"Safety on the road is a necessity, not a luxury"Â said Mr McKellar
Chief Executive, Federal Chamber of Automotive Industries
The peak body representing the Australian automotive industry, the Federal Chamber of Automotive Industries (FCAI), has welcomed news that the proposed increase in the Luxury Car Tax has been referred to a Senate Committee for inquiry.
"This is a welcome development which provides the automotive industry and the motoring public with the opportunity to show why this unnecessary and punitive tax increase should not go ahead," FCAI Chief Executive Andrew McKellar said.
"There was no consultation on this measure prior to its announcement in the Budget," he said. "But it has become clear that this tax increase would have many significant and unintended adverse consequences for motorists, road safety and the environment," Mr McKellar said.

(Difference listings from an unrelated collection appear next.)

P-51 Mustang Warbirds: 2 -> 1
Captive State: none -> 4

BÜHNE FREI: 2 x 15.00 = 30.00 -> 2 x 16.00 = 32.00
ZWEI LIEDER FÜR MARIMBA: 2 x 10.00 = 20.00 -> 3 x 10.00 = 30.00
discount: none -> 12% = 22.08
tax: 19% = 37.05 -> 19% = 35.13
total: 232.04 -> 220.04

A major issue for the Senate to consider is that the threshold at which the tax is applied has not kept pace with changes in the market.
"More and more ordinary, family vehicles are being captured by this unfair tax and if the trend continues we will see many more motorists paying more than they should for their new car," he said.

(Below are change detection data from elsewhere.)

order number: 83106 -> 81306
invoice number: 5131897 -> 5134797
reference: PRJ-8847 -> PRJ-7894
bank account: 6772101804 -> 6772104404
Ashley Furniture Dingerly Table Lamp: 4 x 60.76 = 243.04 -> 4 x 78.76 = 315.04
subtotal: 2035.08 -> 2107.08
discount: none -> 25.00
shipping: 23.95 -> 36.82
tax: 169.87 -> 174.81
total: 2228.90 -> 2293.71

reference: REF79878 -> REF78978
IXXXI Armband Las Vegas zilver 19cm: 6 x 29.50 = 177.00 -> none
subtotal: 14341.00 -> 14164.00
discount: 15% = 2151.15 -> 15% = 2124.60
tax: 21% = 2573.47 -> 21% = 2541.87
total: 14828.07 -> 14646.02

This tax hike also fails to take into consideration that many of the targeted vehicles are the first to introduce important new environmental and safety technologies into the Australian vehicle market.
"This is indeed a tax on family safety and a tax on new environmentally-friendly technologies at a time when these issues are becoming increasingly important," Mr McKellar said.
Families in rural and regional Australia will be hit particularly hard by this tax increase.
"A large number of the vehicles affected by the tax increase are vital in rural and regional areas," Mr McKellar said.
"Safety on the road is a necessity, not a luxury," he said.